As we go

Contact the poet: mwambani@hotmail.com


Saturday 14 May 2011

Divided Attention

He could fly a helicopter so competently that the Chief
Flying Instructor complimented him after his final sortie,
having executed a faultless autorotation engine-off landing,
bringing the machine to the ground with artful grace.

He could communicate simultaneously on three different
radio channels with the refined poise of an airline pilot.

He could navigate to within a solitary blade of grass
at a given eight figure grid reference in the dead of night.

He could direct an unseen battery of field artillery
onto an enemy target within three single adjustments.

He could trim the finely balanced dynamics of the
sophisticated machine purely by the seat of his pants.

But ask him to do it all together, at the same time,
in the same instant, without a second thought,
and each element crowded in upon his narrowing
vision, and before too long he was well and truly lost.



John H Davies
14th May 2011


Friday 13 May 2011

Mail

We promised to write
every day
and you did.
In your neat hand
with a whiff 
of Miss Dior
on each page.

So that in the slumbering 
barrack room
after the clamour
and mud and pain
and cold and boot polish
and disinfectant
I could pull the starched sheet
over my head
and feel you
beside me. 



John H Davies
13th May 2011


Thursday 12 May 2011

The Enlightenment

When it arrives
it is as if
it had been here
all the time,
and we had become
so familiar
with the
imaginary space
which it occupied
that its realisation
was both a shock
and a comfort
in one
swift movement
of the
executioner’s blade.


John H Davies
12th May 2011


Wednesday 11 May 2011

Laundry

He attributed the mud and grass stains,
worked into the knees of his new school trousers,
to his ‘signature move’ sliding tackle
at break time, and it was difficult to decide
whether to discourage such bravado
or suggest more subtle ball skills
which in another day would have been
substituted by a pair of shorts, clenched teeth,
and the smell of Dettol in Matron’s room.


John H Davies
11th May 2011 



Tuesday 10 May 2011

Aceldama

It still broods when I drive by slowly,
as I am drawn to do whenever my travels
take me near the house where he grew up,
and even as I write I feel it watching me.

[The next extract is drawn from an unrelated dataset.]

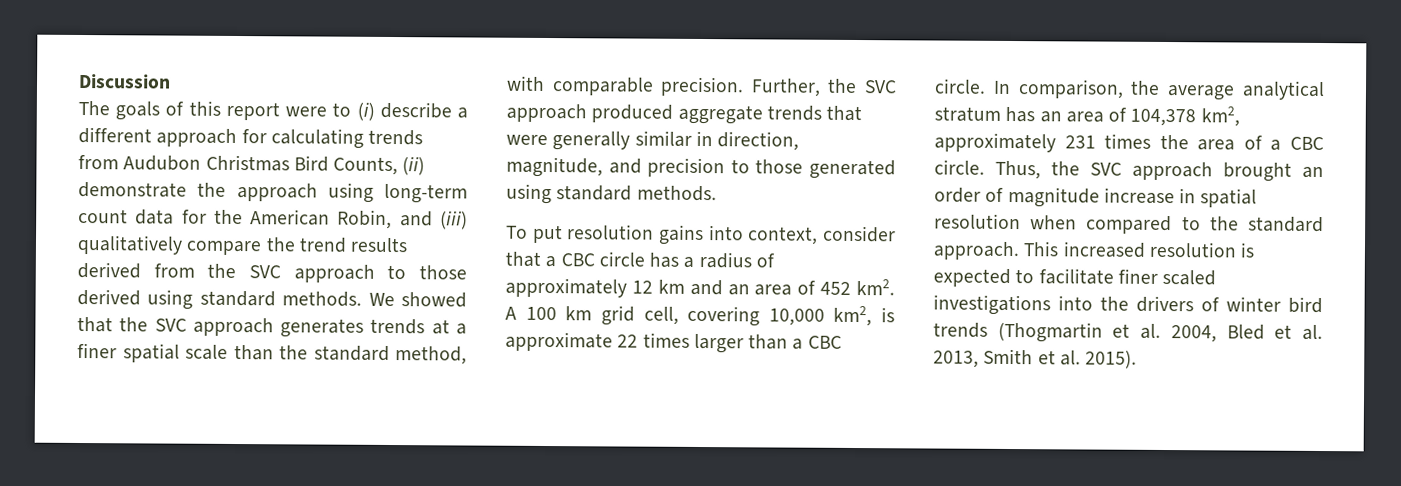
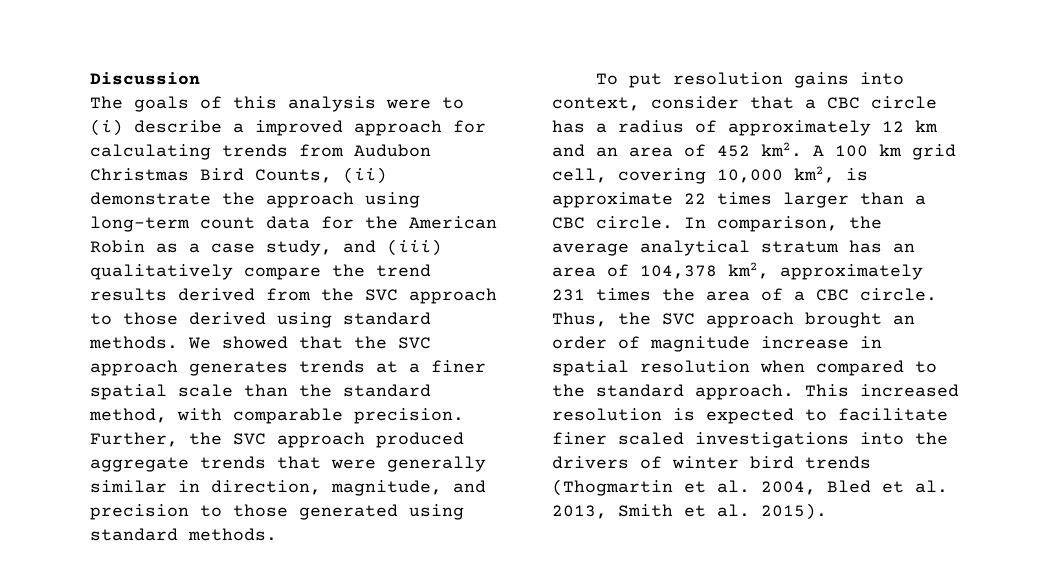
- The goals of this report were to (i) describe a different approach for calculating trends from Audubon Christmas Bird Counts, (ii) demonstrate the approach using long-term count data for the American Robin, and (iii) qualitatively compare the trend results derived from the SVC approach to those derived using standard methods.
+ The goals of this analysis were to (i) describe a improved approach for calculating trends from Audubon Christmas Bird Counts, (ii) demonstrate the approach using long-term count data for the American Robin as a case study, and (iii) qualitatively compare the trend results derived from the SVC approach to those derived using standard methods.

The sun never shone there in my memory
but despite the tragedies of his childhood,
they dug in deeper to defy the malevolence,
and grew potatoes and made cheesecake,

and all of a sudden we had grown up,
and he took me to one of the upper rooms
and explained how something so awful
had haunted him there he couldn’t

or wouldn’t tell me in any detail, and I
could only imagine his pain as I lay in the
guest room that night and struggled for breath
as something pressed heavy against my chest.


John H Davies
10th May 2011 



Monday 9 May 2011

Chinese Whispers

Lieutenant Commander Henry Mirehouse RN
taught us Latin for a term, but his health
was unreliable and he didn’t stay for long.

He had old fashioned whiskers and flinched
when we banged our desk lids because he’d
been wounded by Chinese shellfire as his
ship ran the gauntlet of the Yangtze river.

We banged our lids more often and his face
grew red and angry when we laughed so that
I felt guilty, and became his friend. And one day

he gave me an old fan that had belonged
to his mother. I treasured it until it crumbled
into dust like the awkward correspondence
I wished I’d taken the trouble to maintain.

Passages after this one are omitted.